Each of these MINERAL FLAKES OF THAT NIGHT FILLED MOUNTAIN is a GOLDEN ARCHETYPE preserved in the matrix made up of dreams, buried deep but reachable in our collective memory.

epilog XV

Thus it has been since time immemorial – always the same, constantly in a new way.

Noah in the midst of the wasteland of the high seas, the Argonauts on their quest for the Golden Fleece or Atlantis, Dracula on the trail of nocturnal immortality, the Beast and Beauty in an everlasting embrace, Alice on a walk from wonder to wonder, Bowman in his flight from star to star...

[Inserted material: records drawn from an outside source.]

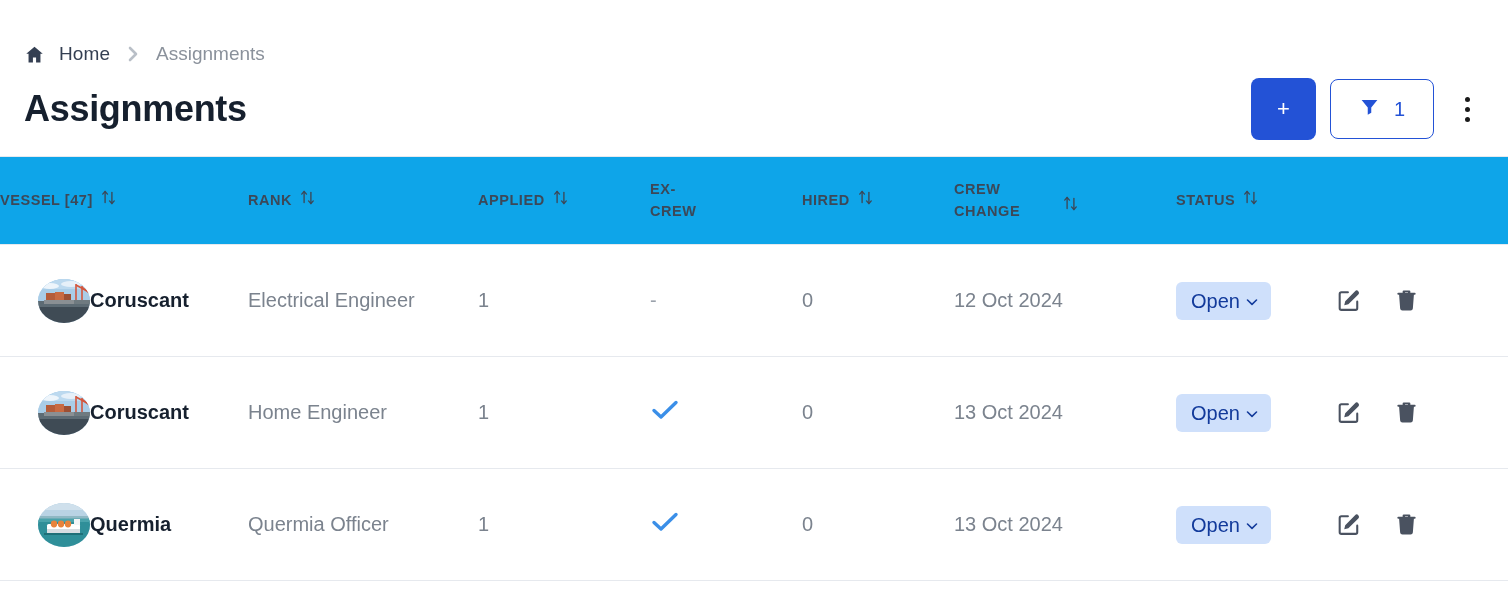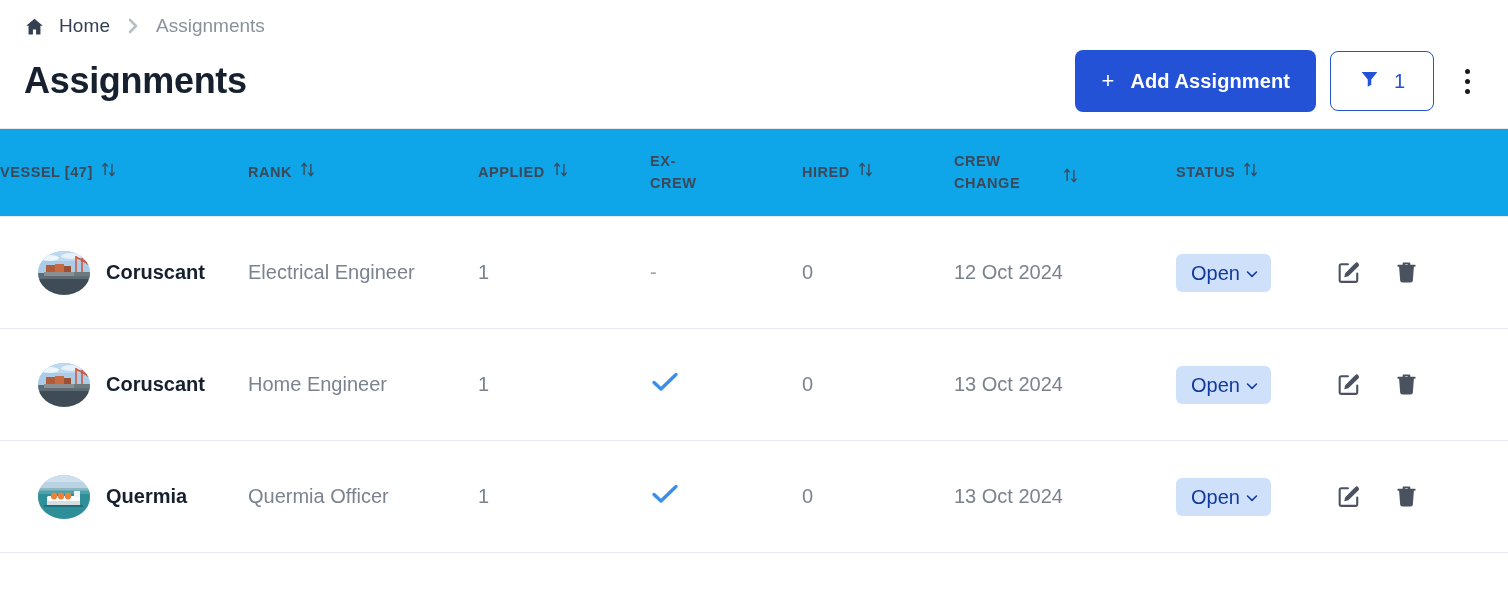--- a/index.html
+++ b/index.html
@@ -21,6 +21,7 @@
     gap: 10px;
     padding: 18px 8px 0 24px;
     height: 34px;
+    margin-top: 28px;
   }
   .home-icon { display: inline-flex; align-items: center; color: #343f52; }
   .crumb-home {

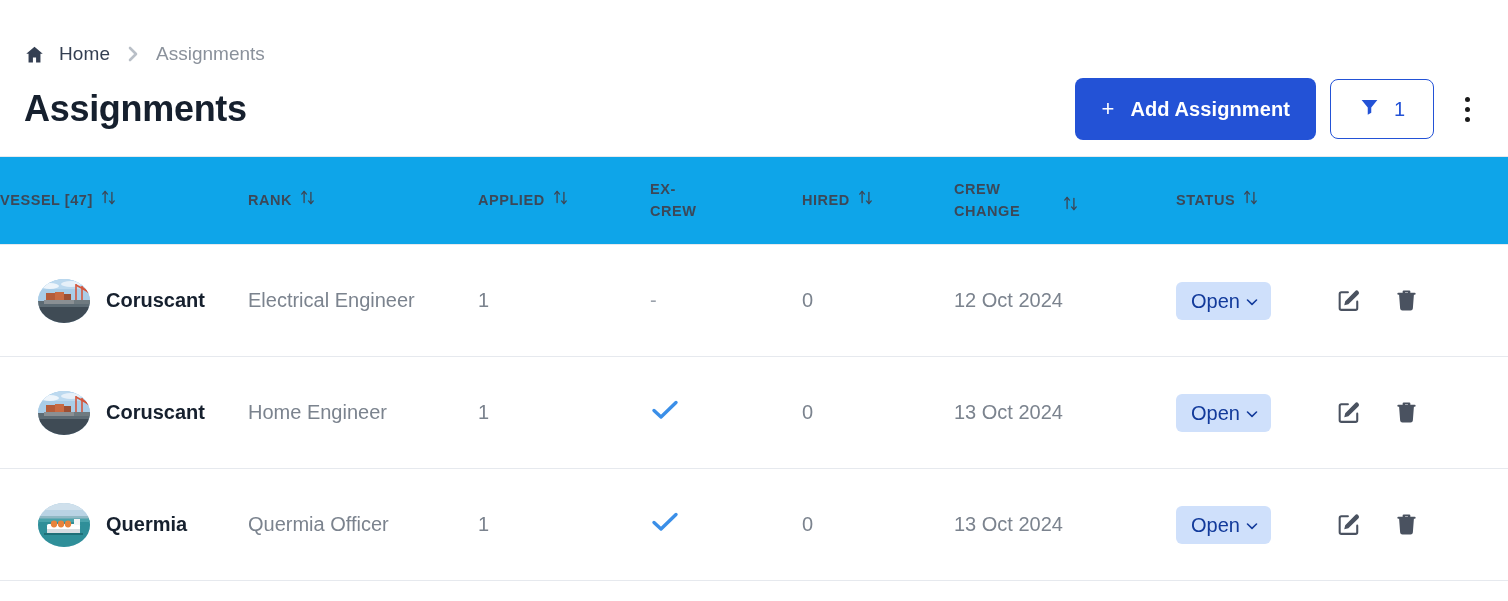--- a/index.html
+++ b/index.html
@@ -264,7 +264,6 @@
   <div class="head-actions">
     <button class="btn-primary">
       <span class="plus">+</span>
-      <span>Add Assignment</span>
     </button>
 
     <button class="btn-filter">

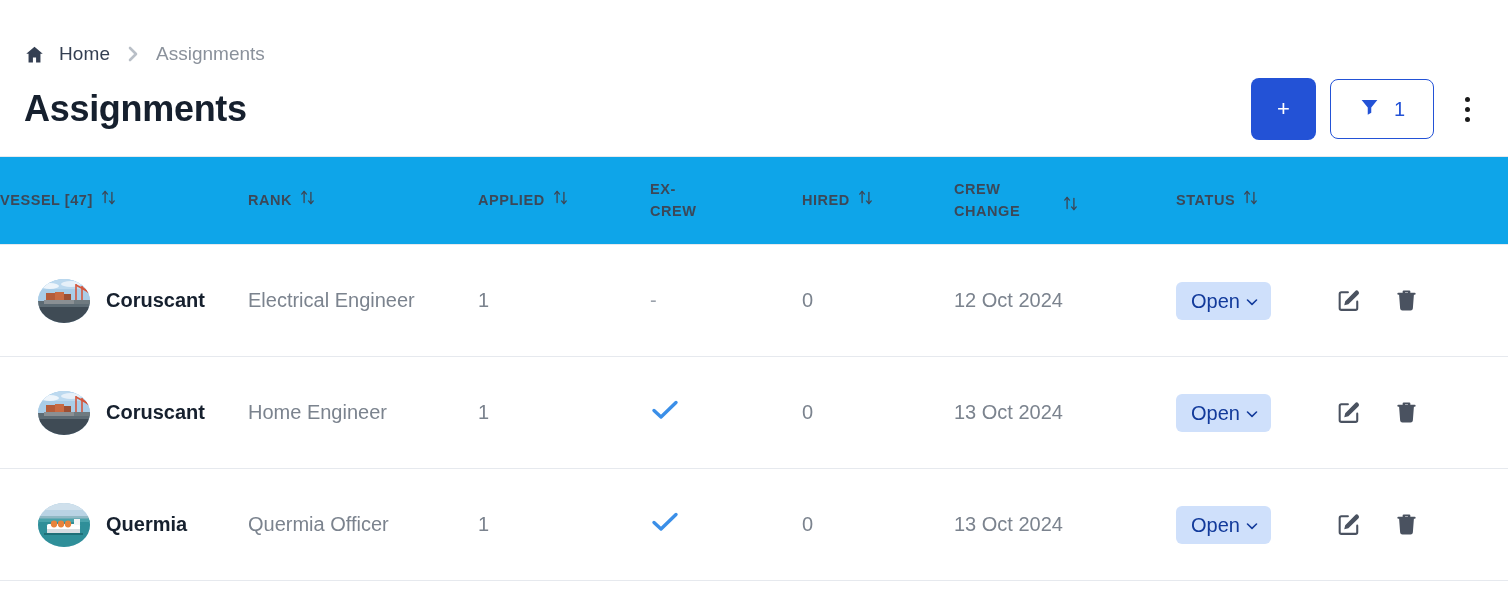--- a/index.html
+++ b/index.html
@@ -180,7 +180,6 @@
   .vessel-cell {
     display: flex;
     align-items: center;
-    gap: 16px;
     padding-left: 38px;
   }
   .vessel-thumb {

Thence the galaxies of archetypal images, hammered out in the forges where fire never goes out.

Thence the film of the modern day, through continual retelling, must continue down ancient currents: first of the oral traditions that were polished from generation to generation, then the written literature, snatched from continual change. A hundred vampires, a hundred Frankensteins, a hundred variants of a mummy’s or werewolf’s onslaught; there is not a single right one; what is permanent is only the regeneration and reincarnation of the engraved archetype, the genetic proto-image, the original inscription in the matrix of collective memory. Steven Spielberg rightly states: There are no good or bad authors, good or bad directors! There are only good and bad storytellers!

Thence the multitude of uncanny Neverlands, each and every one true and valuable to man, none of them final – none conclusive. Thence always new Odysseys, journeys in all kinds of directions, towards unknown lands.

Thence so many Monsters – for a whole vast, exalted gallery.

epilog XVI

 

These images captivate.

Odysseys allure.

Neverlands invite.

Monsters warn.

But they should not be feared.

They should be loved.

For, according to the wisdom of Bardo Thödol, they are from within your own brain, the embodiment of your own intellect.

THE MASTERS OF DEATH – ARE YOUR OWN HALLUCINATIONS...

The voice of the time immemorial is right.

The monsters, both divine and demonic, are we ourselves.